A new program to educate high school students about safe cyber habits is in the works


SINGAPORE – About 100,000 students will learn safe cyber habits through an upcoming program to be implemented in secondary schools here.

Titled Surf Safe Campaign, the program is an initiative of the non-profit organization Cyber ​​Youth Singapore.

The organization has partnered with cyber protection firm Acronis for the program, with the two parties signing a memorandum of understanding on Monday (January 17).

The program is expected to last three years and engage around 50,000 students in the first two years.
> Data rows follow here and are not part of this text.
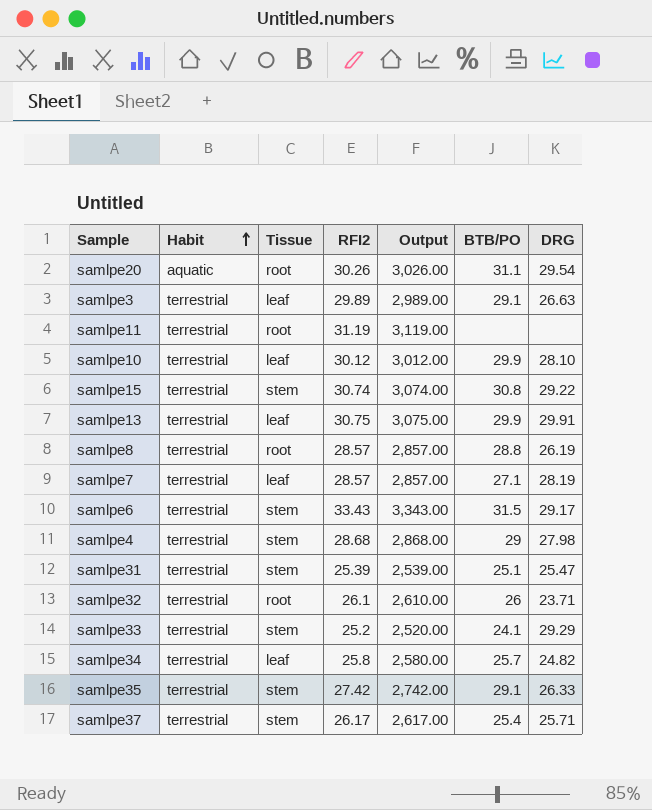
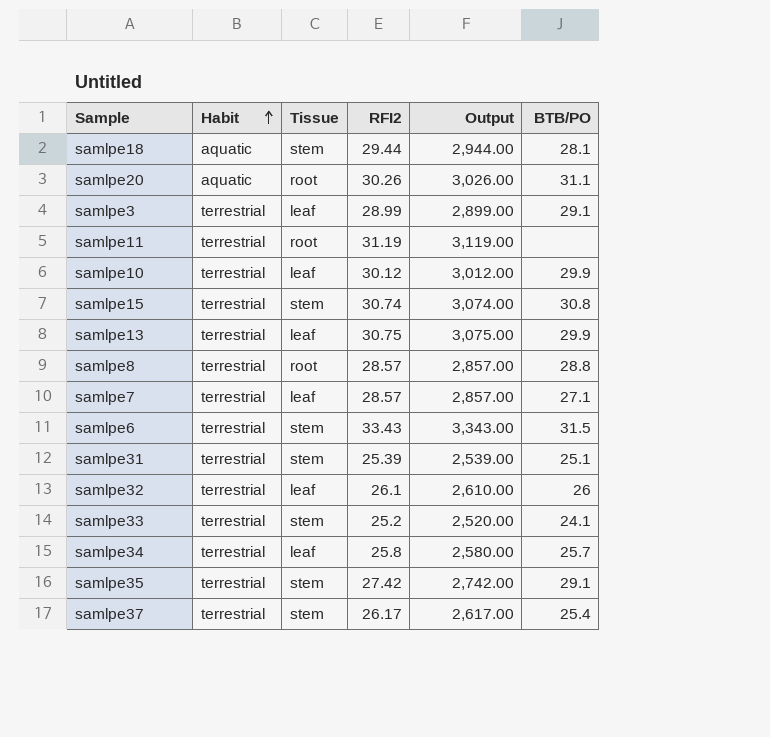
column DRG | position: 7 -> none
row samlpe4: terrestrial | stem | 28.68 | 2,868.00 | 29 | 27.98 -> none
row samlpe18: none -> aquatic | stem | 29.44 | 2,944.00 | 28.1
samlpe3 | RFI2: 29.89 -> 28.99
samlpe3 | Output: 2,989.00 -> 2,899.00
samlpe32 | Tissue: root -> leaf

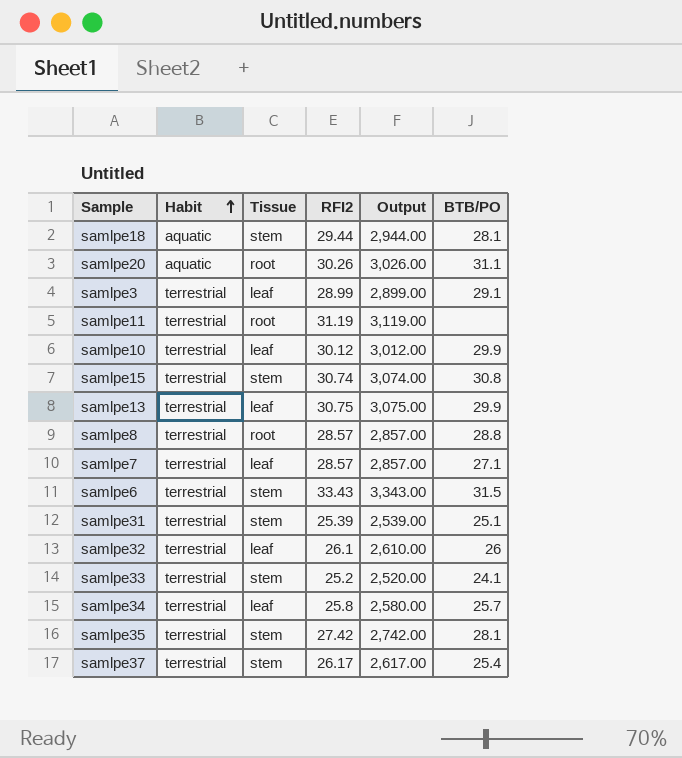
samlpe35 | BTB/PO: 29.1 -> 28.1

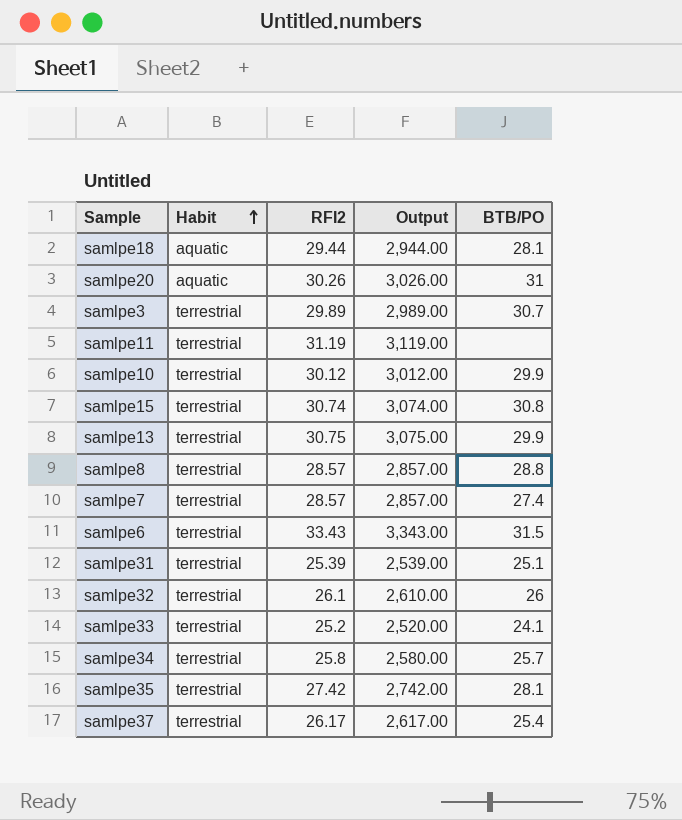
column Tissue | position: 3 -> none
samlpe20 | BTB/PO: 31.1 -> 31
samlpe3 | RFI2: 28.99 -> 29.89
samlpe3 | Output: 2,899.00 -> 2,989.00
samlpe3 | BTB/PO: 29.1 -> 30.7
samlpe7 | BTB/PO: 27.1 -> 27.4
It aims to educate students on issues such as cyberbullying, the importance of safe Internet surfing, and having a strong password.

The program will be implemented in schools by Cyber ​​Youth Singapore and will be tailored to each school, depending on their learning needs and goals.

The Surf Safe campaign is supported by the Digital for Life movement, which aims to equip Singaporeans with digital skills and bridge the digital divide.

The national movement fund – to support activities that promote good digital habits such as in the areas of cybersecurity and media literacy – was set up by the Infocomm Media Development Authority in February last year.

Mr. Xavier Low, Managing Director of Cyber ​​Youth Academy, a division of Cyber ​​Youth Singapore, said on Monday that the Surf Safe campaign will be implemented in schools from late February and early March.

In addition to lectures, the program will include activities and games for students available on kiosks in schools.

Mr Low said volunteers, mainly from polytechnics, will also engage students to determine if there are any gaps in their understanding of the content being taught.

“We will be able to identify the flaws (in the program), make the changes and come back next year… to better increase the level of engagement and understanding (with the students),” he said. he adds.

Mr Low said the program could be extended after its third year and cover other vulnerable groups in the community such as the elderly and low-income families.

According to a study published in February last year by tech giant Google, more children here faced cyber risks in 2020 than in 2019.